_Work to complete_.
In the entries below, some lines contain "BelgiumMapsOpenStreetMap"; work out how many and answer with the figure only.

_Information shown_.
------------------------------
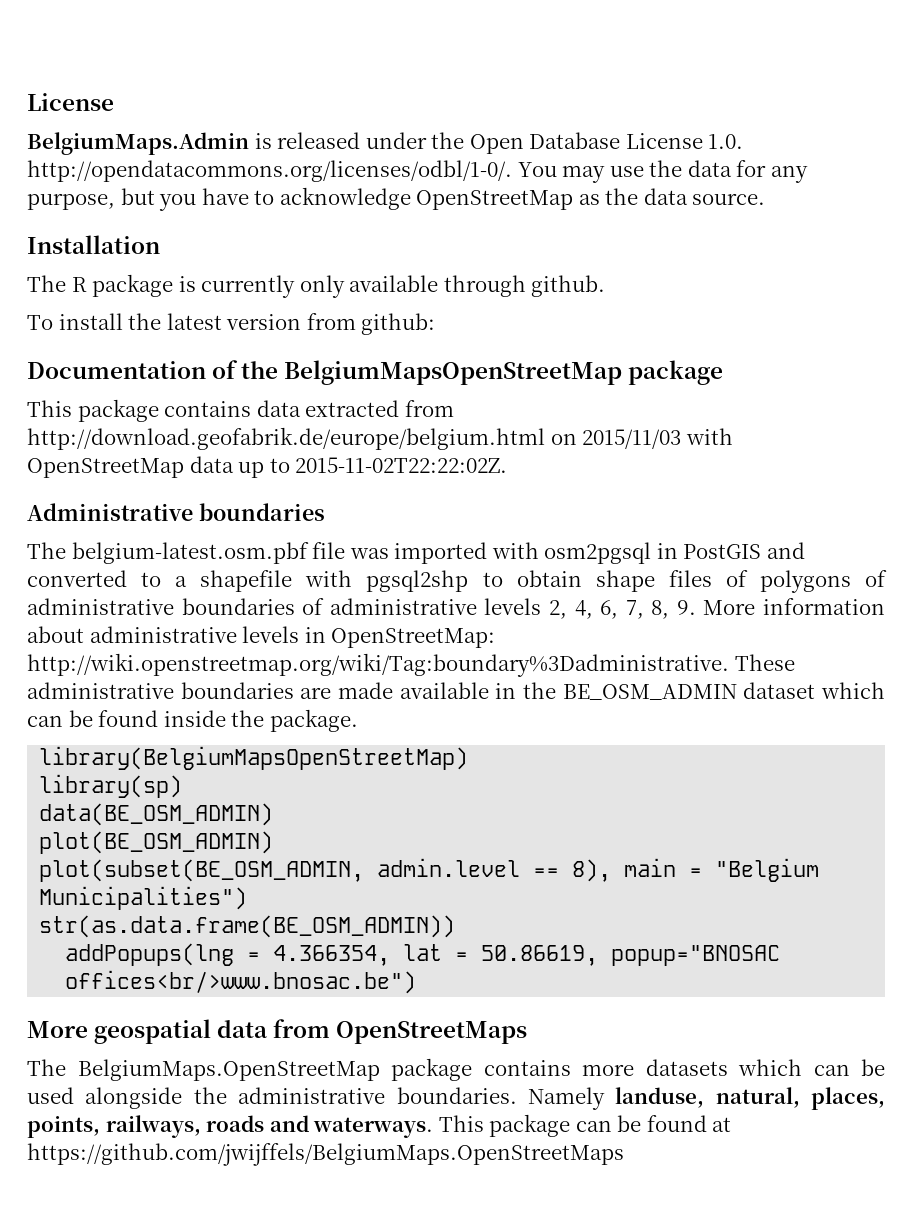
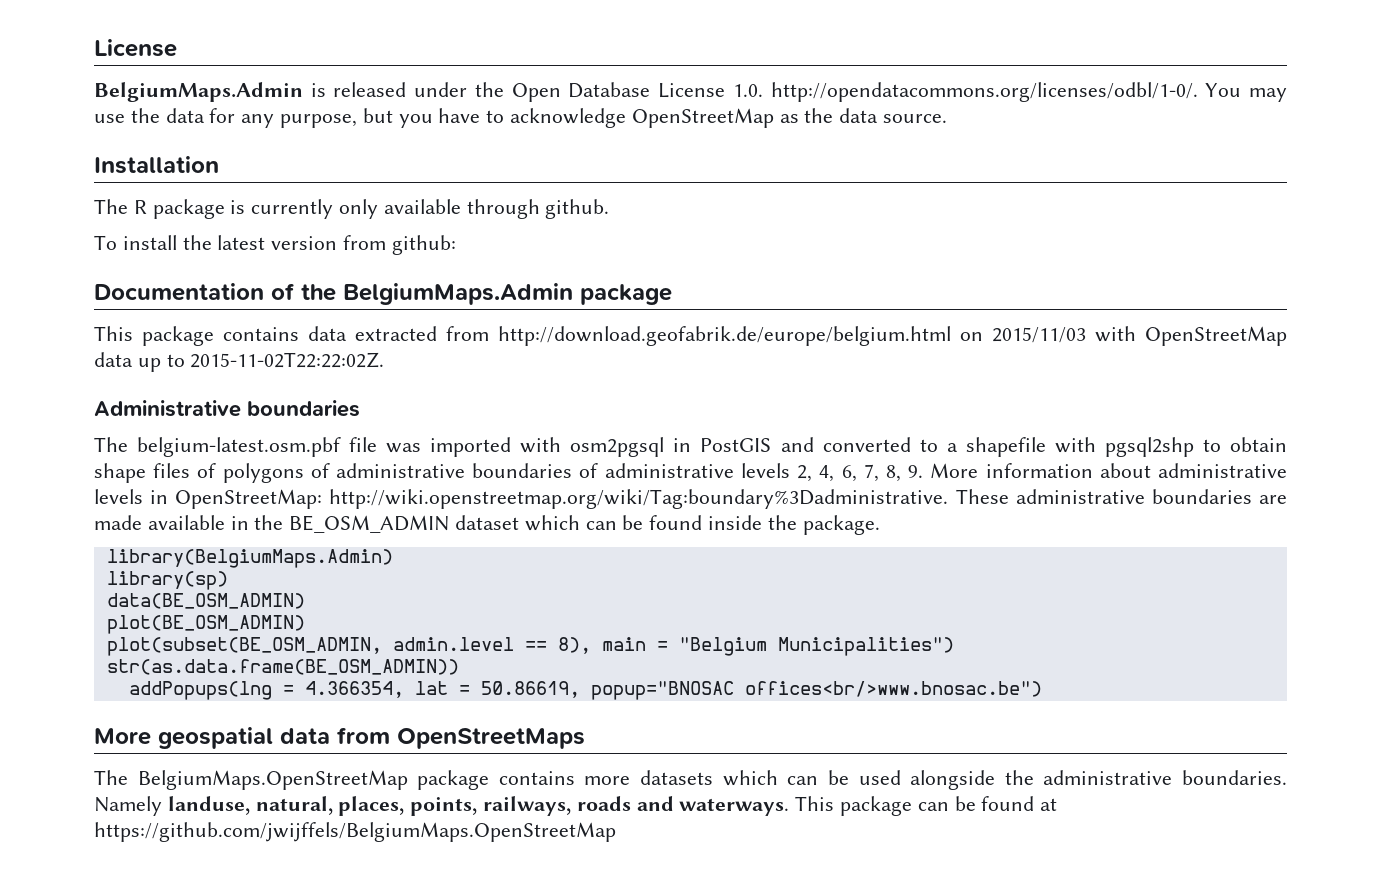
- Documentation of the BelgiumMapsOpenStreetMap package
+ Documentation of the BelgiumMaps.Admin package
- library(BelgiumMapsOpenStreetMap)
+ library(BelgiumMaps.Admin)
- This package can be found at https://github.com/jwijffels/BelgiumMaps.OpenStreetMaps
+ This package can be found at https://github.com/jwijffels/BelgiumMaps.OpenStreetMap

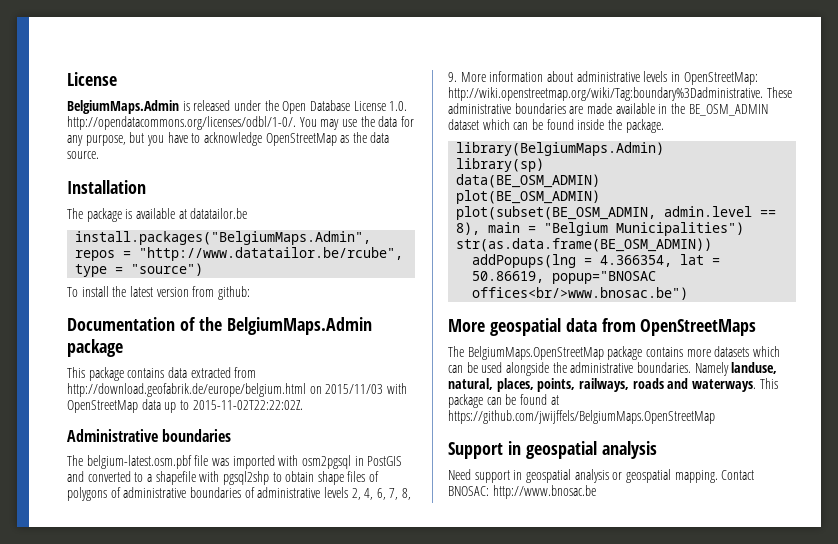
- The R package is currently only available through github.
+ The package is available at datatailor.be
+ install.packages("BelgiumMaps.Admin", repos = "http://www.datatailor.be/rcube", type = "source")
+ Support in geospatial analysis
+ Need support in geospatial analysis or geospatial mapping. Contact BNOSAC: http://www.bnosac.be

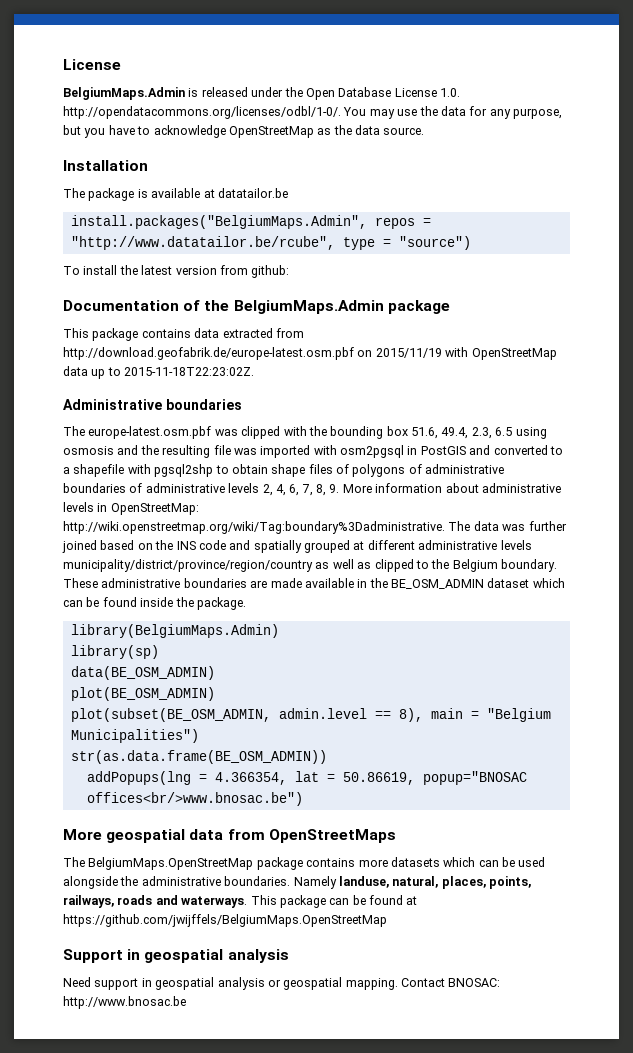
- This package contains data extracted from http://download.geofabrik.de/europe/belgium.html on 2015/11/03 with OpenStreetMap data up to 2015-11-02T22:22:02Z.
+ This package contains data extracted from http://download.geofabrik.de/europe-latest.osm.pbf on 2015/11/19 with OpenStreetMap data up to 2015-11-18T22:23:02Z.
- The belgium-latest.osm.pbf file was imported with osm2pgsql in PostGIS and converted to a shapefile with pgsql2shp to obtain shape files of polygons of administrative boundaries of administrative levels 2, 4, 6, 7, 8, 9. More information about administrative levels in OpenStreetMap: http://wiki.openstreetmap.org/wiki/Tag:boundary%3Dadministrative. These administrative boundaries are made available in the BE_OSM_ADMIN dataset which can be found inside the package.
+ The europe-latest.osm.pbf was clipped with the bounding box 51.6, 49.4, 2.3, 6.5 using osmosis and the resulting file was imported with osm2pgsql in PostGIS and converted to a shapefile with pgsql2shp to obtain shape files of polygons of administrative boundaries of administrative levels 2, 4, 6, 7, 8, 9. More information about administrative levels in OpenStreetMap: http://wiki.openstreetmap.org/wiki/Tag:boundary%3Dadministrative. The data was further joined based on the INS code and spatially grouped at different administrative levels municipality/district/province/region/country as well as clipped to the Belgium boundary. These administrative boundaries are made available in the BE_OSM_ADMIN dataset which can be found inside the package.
------------------------------
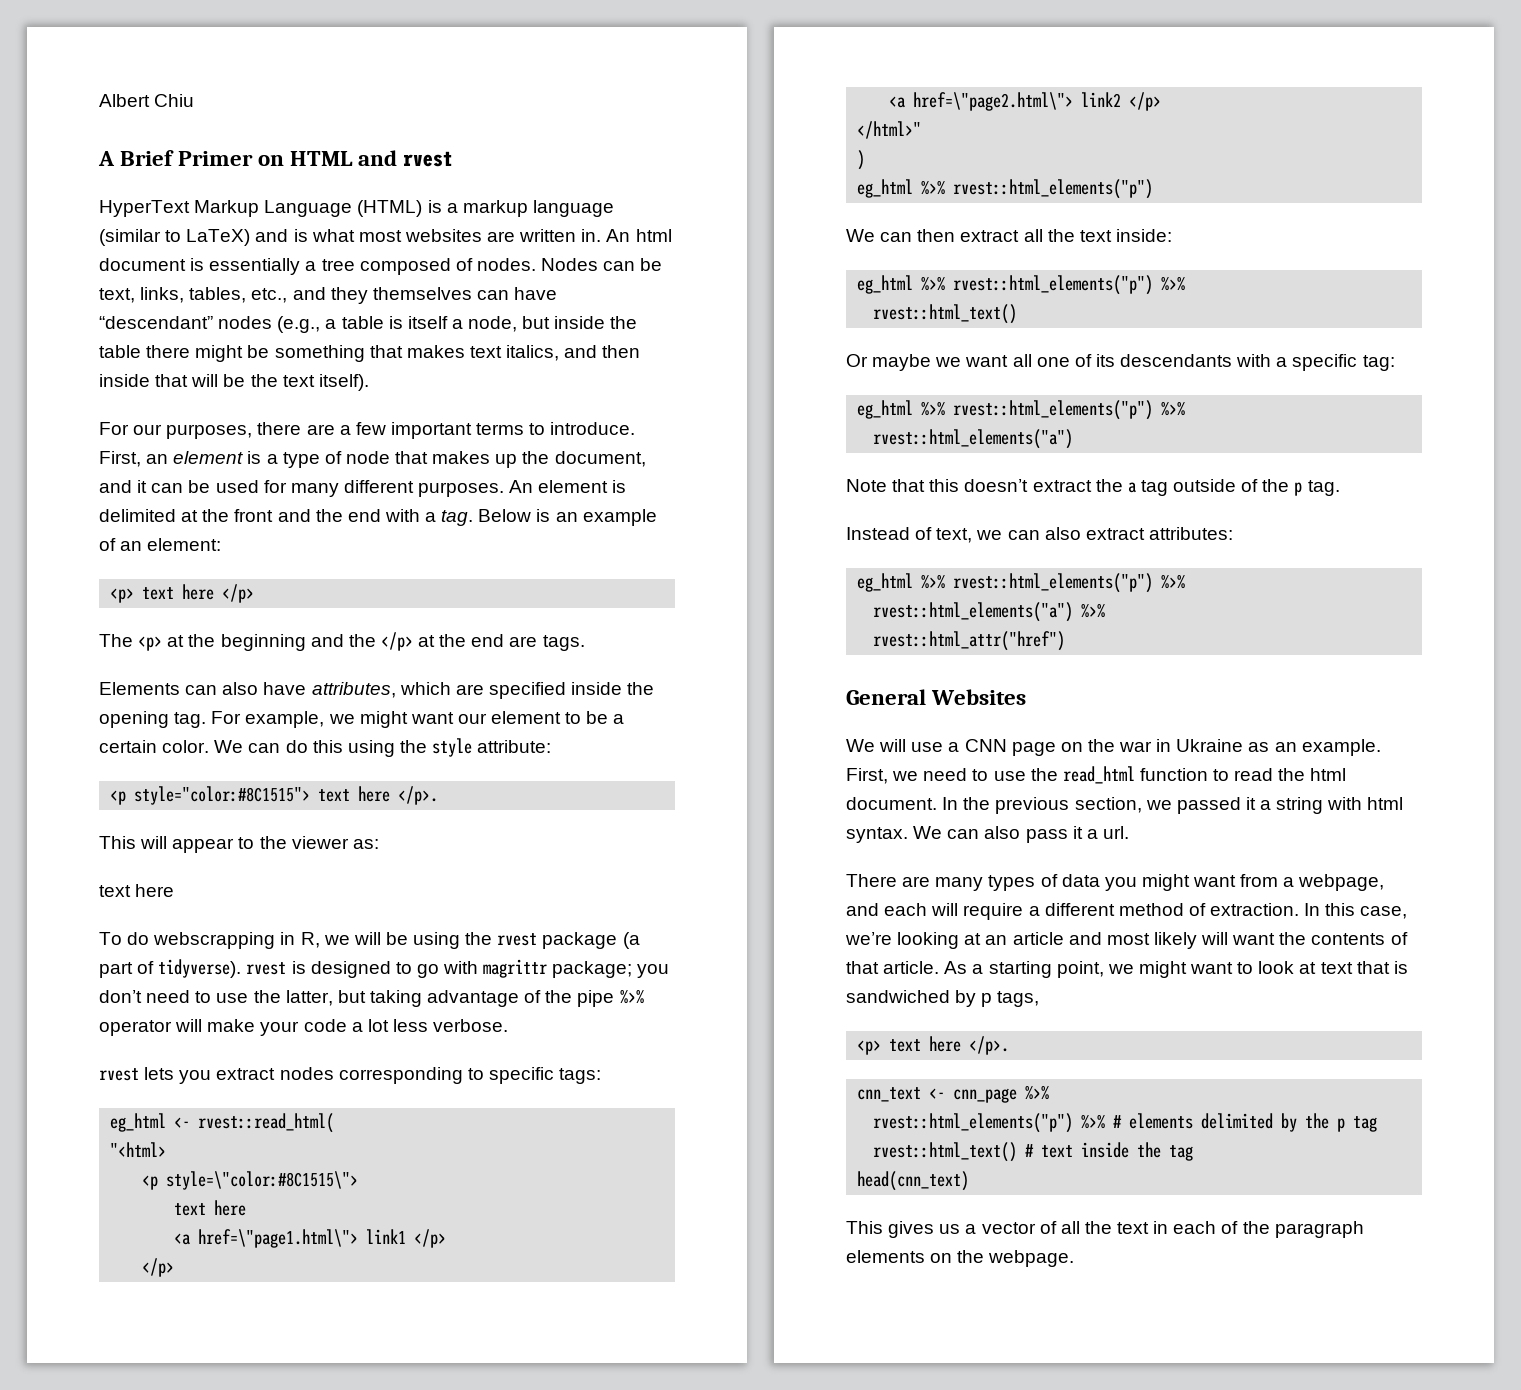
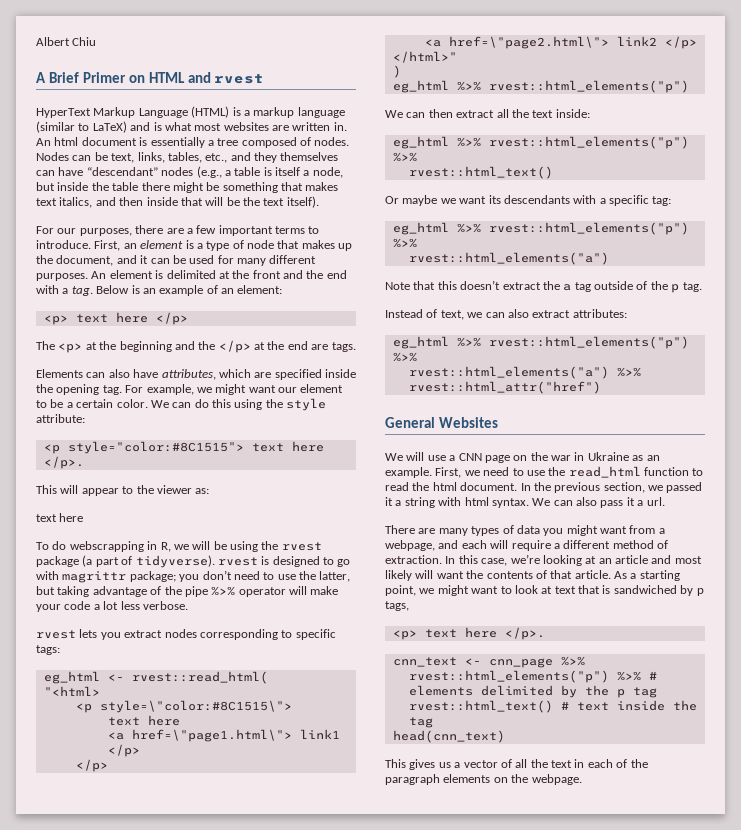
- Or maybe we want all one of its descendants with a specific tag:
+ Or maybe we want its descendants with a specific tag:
------------------------------
_Completed task_.
2